8 Eylül 2011 Perşembe

Anadil ile Yetinmeyip, Ötekilerin Dillerini ve Hâllerini de Öğrenmeye Çalışmak

Anadil ile Yetinmeyip, Ötekilerin Dillerini ve Hâllerini de Öğrenmeye Çalışma*

Mevlâna’ya göre, dinler, mezhepler, kültürler arası ayrılığın, iletişimsizliğin, iyiliği emir ve kötülükten nehiy konusunda işbirliği yapamayışın ve hattâ bazen kavga edişin bir başka sebebi de, ötekinin dilini anlayamamak, onun düşünce ve duygu dünyası hakkında bilgisiz olmaktır. Mesnevî’de bununla ilgili enfes bir hikâye vardır:

Bir adam, dört kişiye bir para verdi. Bunların biri, ben dedi bu parayı engûra vereceğim.
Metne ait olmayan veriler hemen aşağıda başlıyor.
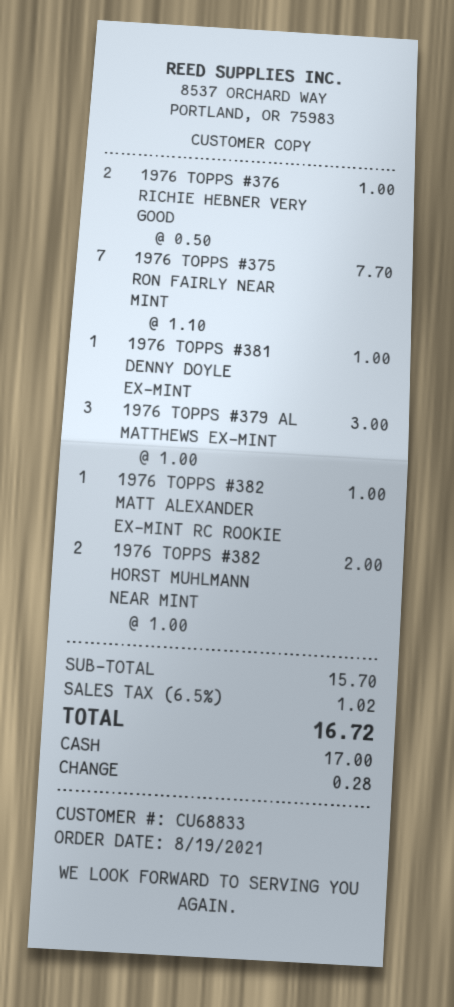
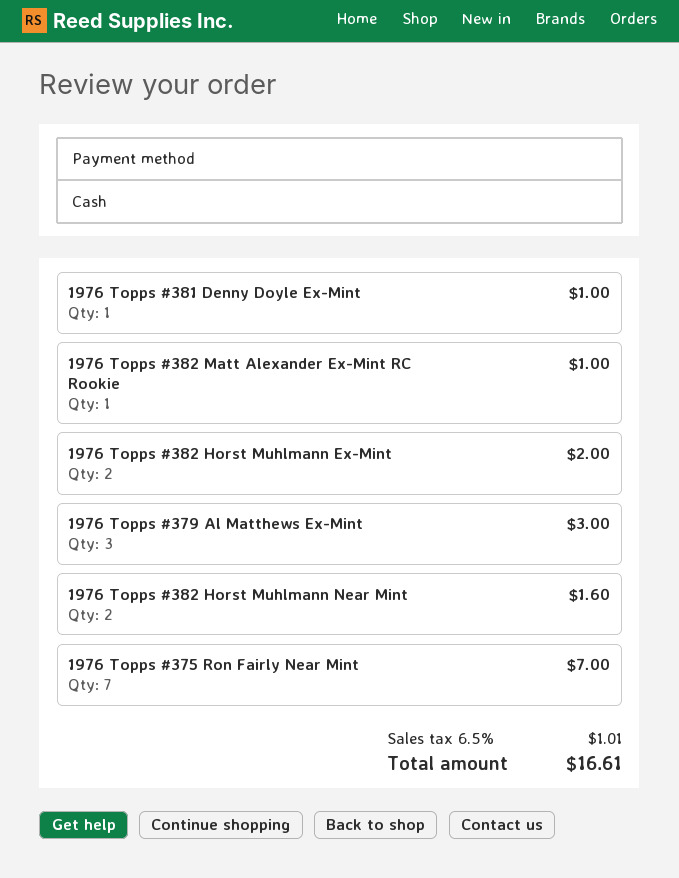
1976 TOPPS #376 RICHIE HEBNER VERY GOOD: 2 for 1.00 -> none
1976 TOPPS #375 RON FAIRLY NEAR MINT: 7 for 7.70 -> 7 for 7.00
1976 TOPPS #382 HORST MUHLMANN NEAR MINT: 2 for 2.00 -> 2 for 1.60
1976 Topps #382 Horst Muhlmann Ex-Mint: none -> 2 for 2.00
tax: 6.5% = 1.02 -> 6.5% = 1.01
total: 16.72 -> 16.61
Öbürü Araptı, hayır dedi; a azgın, ben engûr istemem, ineb isterim.


Öbürüyse Türktü, bu para dedi, benim; ineb istemem ben, üzüm isterim.


Öbürü de Rumdu, bırakın şu lafları dedi; istafil istiyoruz biz.


Kavgaya giriştiler; savaşa kalktılar; çünkü adların mânâsından haberleri yoktu.


Ahmaklıktan birbirlerine yumruk vuruyorlardı; bilgisizlikle dopdoluydular, bilgidense bomboş.

Bu güzel öyküye göre, birbirinin lisanını bilmemek ve sadece lisanını bilmemek de değil –ki herkesin lisanını bilmek imkânsızdır– birbirinin hiç olmazsa beden dilinden ve hâl dilinden de anlamamak ve anlamaya gayret etmemek, kavgaların ve savaşların sebeplerinden biridir. Bu durumda yapılması gereken şeylerden biri, ötekini iyice dinlemeden ve anlamadan kavgaya tutuşmamak, aksine, kavga etmeden barış içinde yaşayabilmek için, çok yakın yaşamak durumunda olduğun insanların mümkünse dillerini, lisanlarını az çok bilmek, değilse, hiç olmazsa kültürlerini iyice tanıyarak ve empati kurarak beden dillerinden ve/veya hâl dillerinden anlayabilecek üstün bir düzeyde olmaktır. Nitekim Mevlâna der ki,
Orada yüz dilli, sır sâhibi üstün bir er olsaydı, onları barıştırıverirdi.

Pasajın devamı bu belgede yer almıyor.